■ **TASK TO COMPLETE**
Write out the following listing's lines from the one with "margin-top: 46px ->" to the one with "June 2021 –", exactly, with both included and no others.

■ **EXCERPTED DATA**
....................

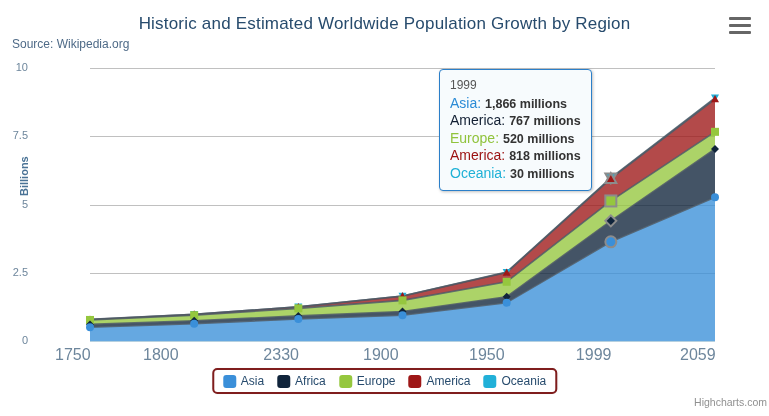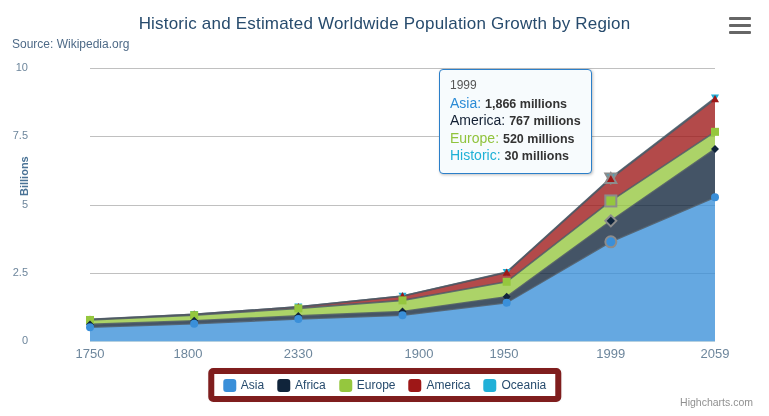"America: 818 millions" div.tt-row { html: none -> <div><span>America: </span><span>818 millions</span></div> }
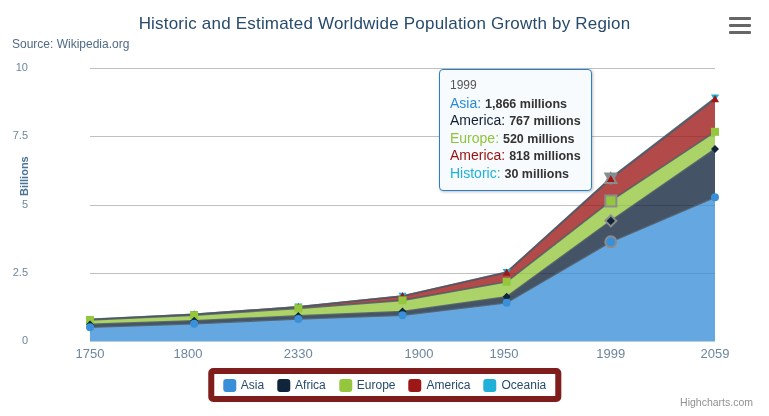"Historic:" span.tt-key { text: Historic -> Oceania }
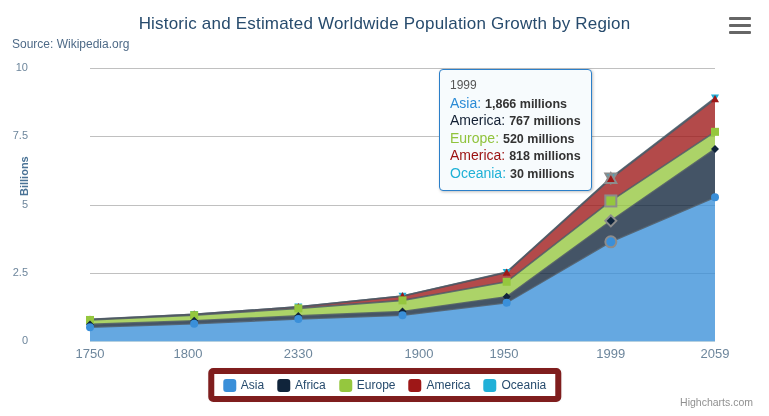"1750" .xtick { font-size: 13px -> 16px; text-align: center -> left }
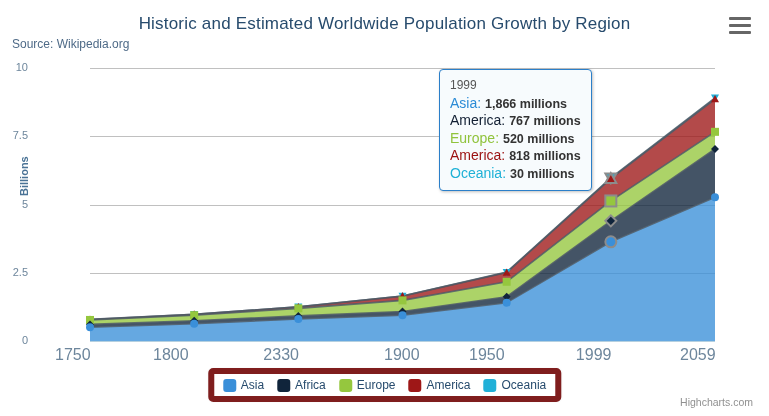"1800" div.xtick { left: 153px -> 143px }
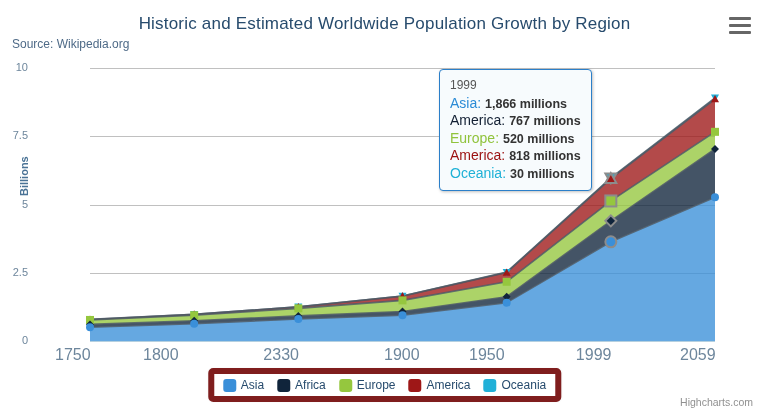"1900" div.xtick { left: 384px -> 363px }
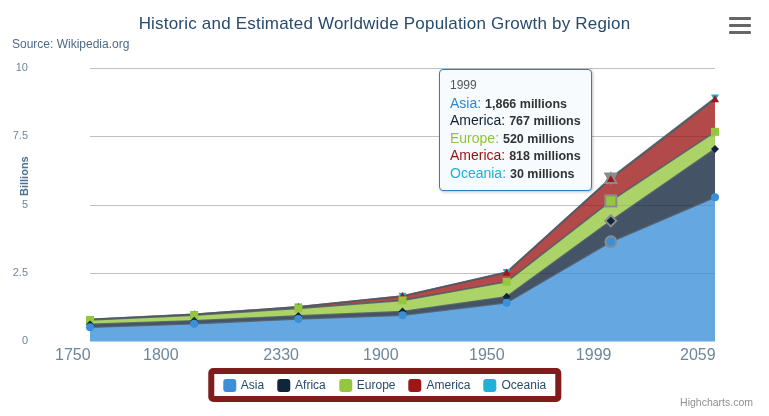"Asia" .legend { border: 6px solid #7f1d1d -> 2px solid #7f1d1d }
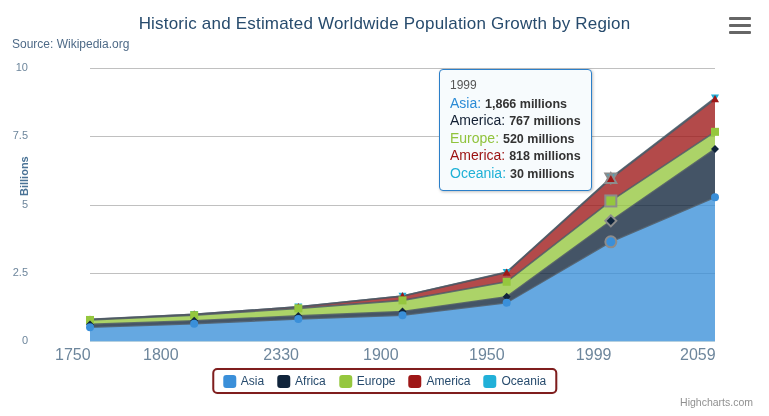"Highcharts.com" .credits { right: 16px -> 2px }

....................

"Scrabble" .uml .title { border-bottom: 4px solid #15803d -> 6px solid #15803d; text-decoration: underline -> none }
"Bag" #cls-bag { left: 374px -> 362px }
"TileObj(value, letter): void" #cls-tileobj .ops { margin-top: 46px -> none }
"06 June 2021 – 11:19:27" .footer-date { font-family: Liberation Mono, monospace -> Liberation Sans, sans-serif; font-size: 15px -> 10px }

....................

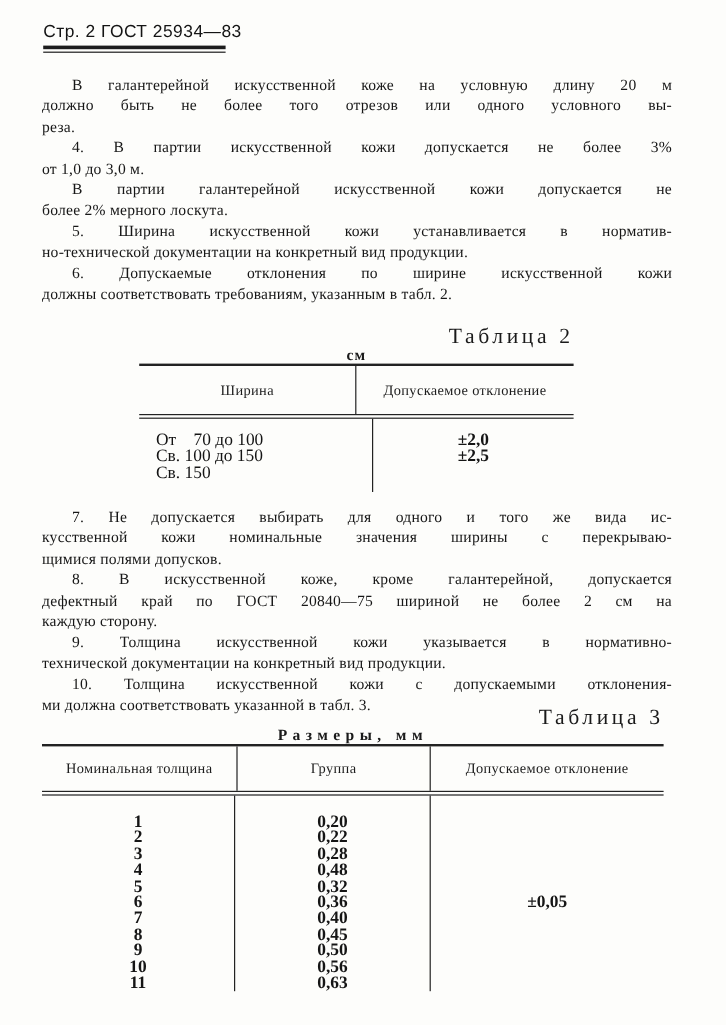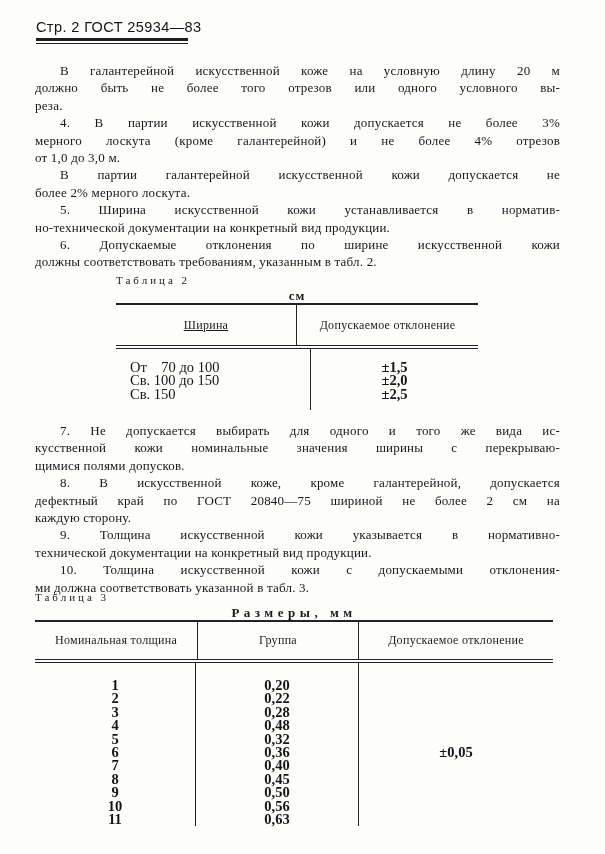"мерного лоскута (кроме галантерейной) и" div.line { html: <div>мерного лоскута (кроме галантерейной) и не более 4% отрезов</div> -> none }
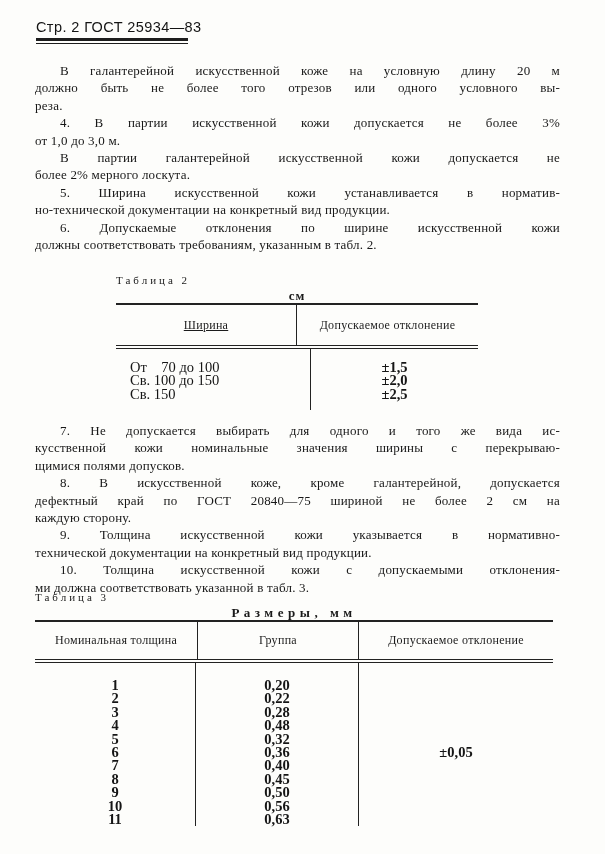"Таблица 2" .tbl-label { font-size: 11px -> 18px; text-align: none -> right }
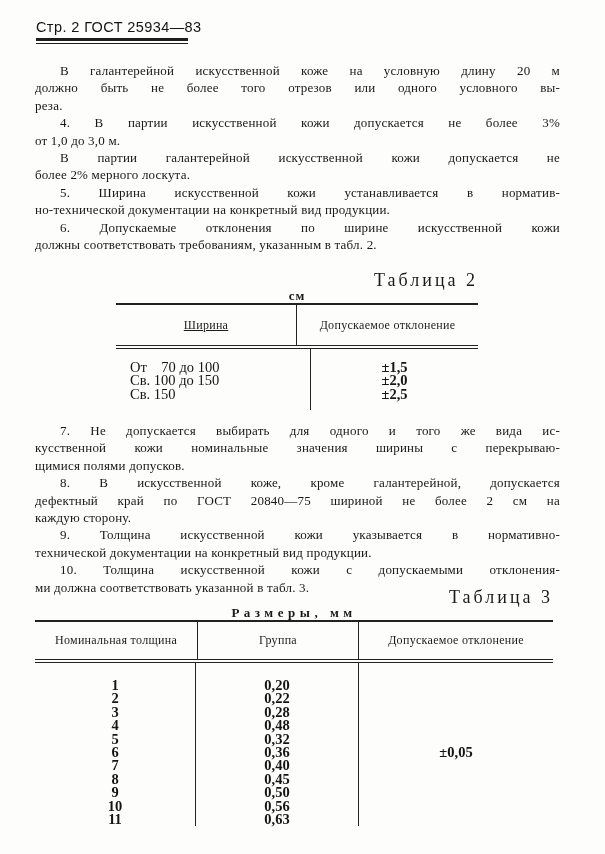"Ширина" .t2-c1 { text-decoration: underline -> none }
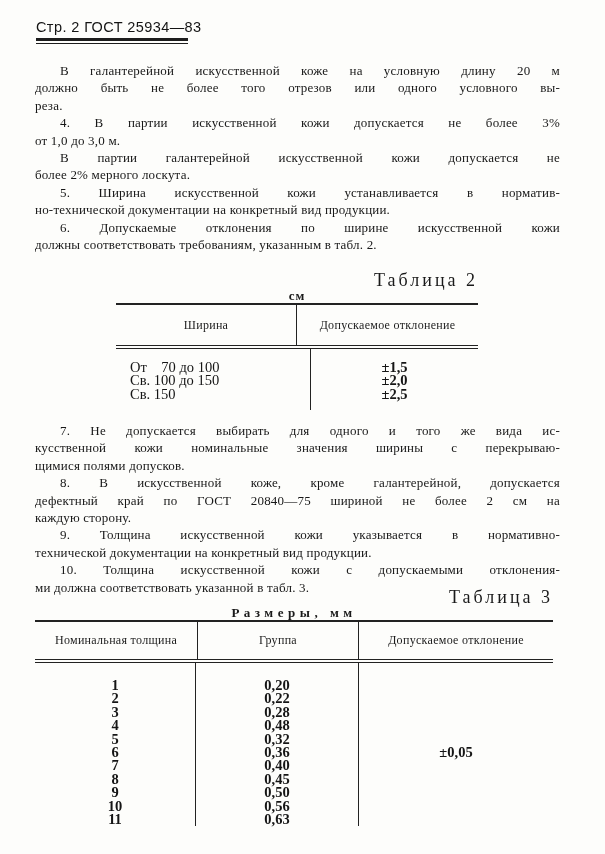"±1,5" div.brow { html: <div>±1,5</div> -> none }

....................

■ **TASK OUTPUT**
"TileObj(value, letter): void" #cls-tileobj .ops { margin-top: 46px -> none }
"06 June 2021 – 11:19:27" .footer-date { font-family: Liberation Mono, monospace -> Liberation Sans, sans-serif; font-size: 15px -> 10px }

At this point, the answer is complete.